Both the Renaissance and the Reformation looked to the past for models. Humanists turned to ancient classical learning. Religious reformers looked to the Bible and early Christian times for inspiration. The Renaissance spirit of inquiry led scientists to explore beyond the knowledge of the ancients.
The ancient Greek astronomer Ptolemy believed that the Earth was at the center of the universe and the sun and stars revolved around it. This is an image of Ptolemy's Geocentric Universe.
Beginning in the 1500s, profound changes took place in the sciences that pointed toward a future shaped by a new way of thinking about the physical universe. These new understandings about the physical world became part of what is now called the Scientific Revolution.
Until the mid-1500s, European scholars accepted the ideas set out by ancient Greek thinkers like Aristotle. The Greek astronomer Ptolemy had taught that Earth was the center of the universe.

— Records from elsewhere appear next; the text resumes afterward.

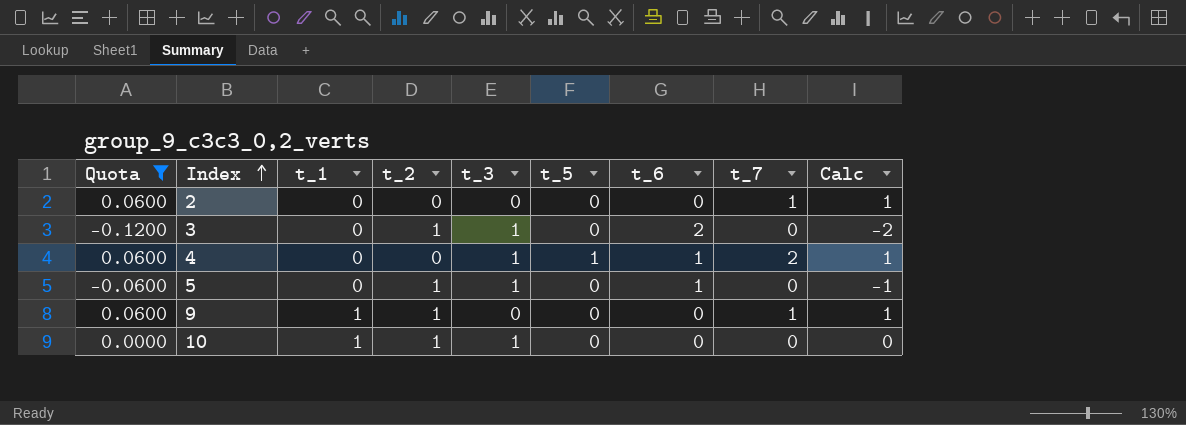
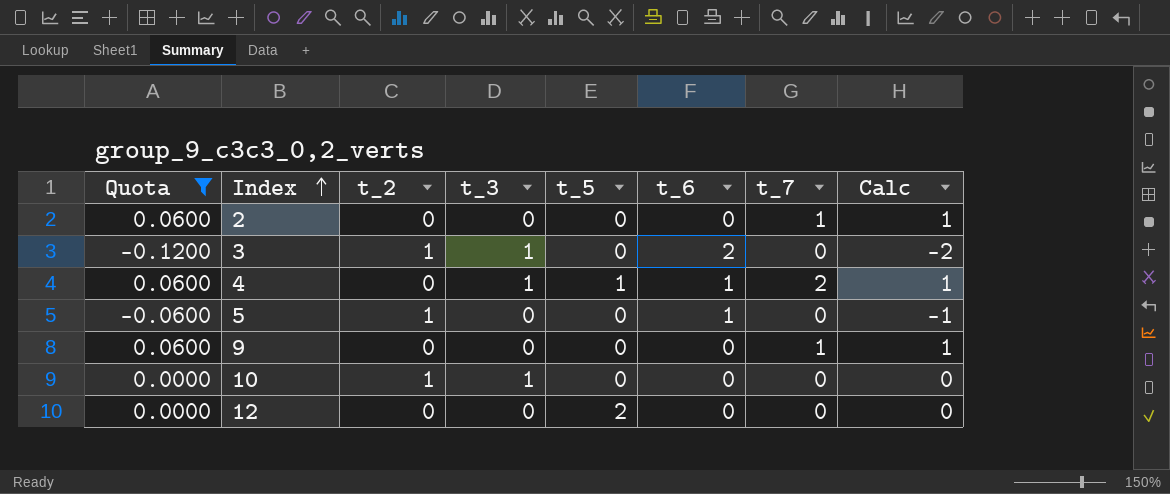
column t_1 | position: 3 -> none
5 | t_3: 1 -> 0
9 | t_2: 1 -> 0
row 12: none -> 0.0000 | 0 | 0 | 2 | 0 | 0 | 0

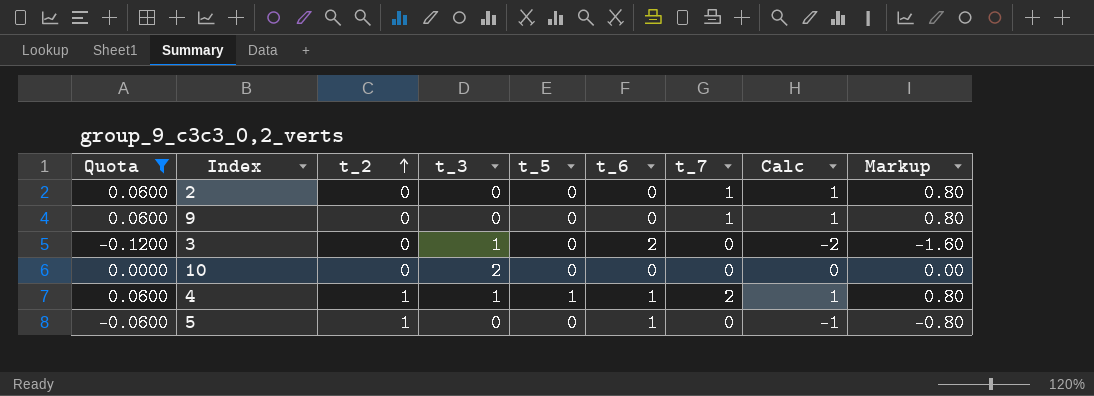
row order: Index ascending -> t_2 ascending
column Markup | formula: none -> [Calc] * 0.8
row 12: 0.0000 | 0 | 0 | 2 | 0 | 0 | 0 -> none
3 | t_2: 1 -> 0
10 | t_2: 1 -> 0
10 | t_3: 1 -> 2
4 | t_2: 0 -> 1

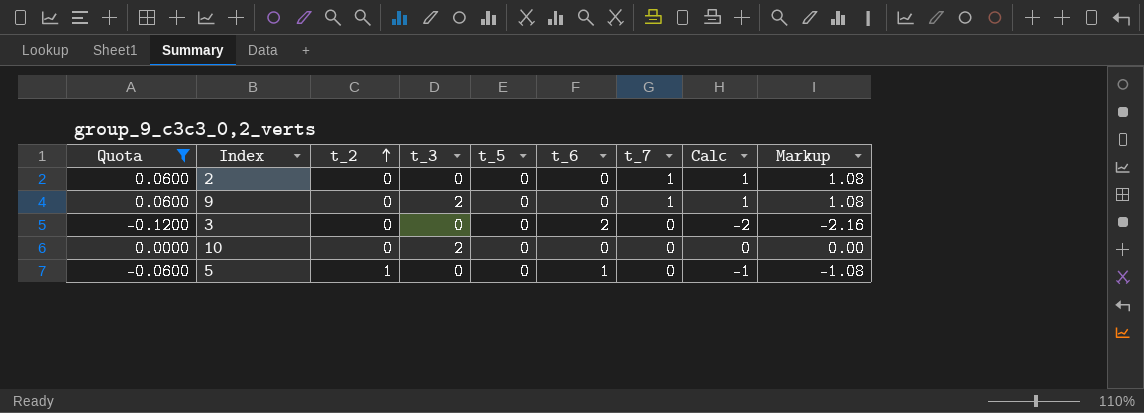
column Markup | formula: [Calc] * 0.8 -> [Calc] * 1.08
row 4: 0.0600 | 1 | 1 | 1 | 1 | 2 | 1 | 0.80 -> none
9 | t_3: 0 -> 2
3 | t_3: 1 -> 0

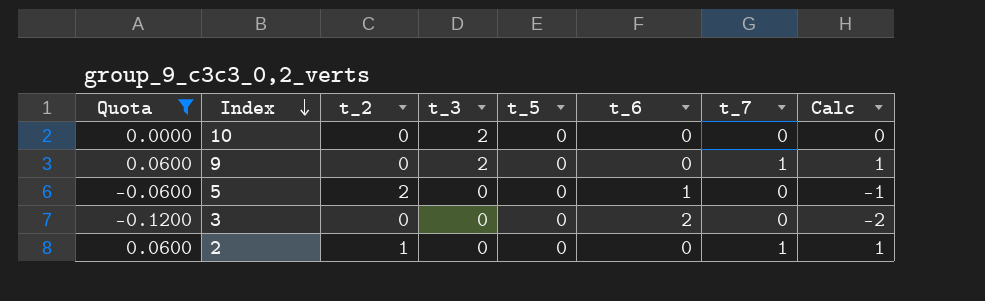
row order: t_2 ascending -> Index descending
column Markup | formula: [Calc] * 1.08 -> none
5 | t_2: 1 -> 2
2 | t_2: 0 -> 1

European scholars long accepted this view because it seemed to agree with common sense. It also followed the teachings of the Church. In the 1500s and 1600s, startling discoveries radically changed the way Europeans viewed the physical world.
In 1543, Polish scholar Nicolaus Copernicus (koh PUR nih kus) published On the Revolutions of the Heavenly Spheres. In it, he proposed a heliocentric, or sun-centered, model of the universe. The sun, he said, stands at the center of the universe. Earth is just one of several planets that revolve around the sun.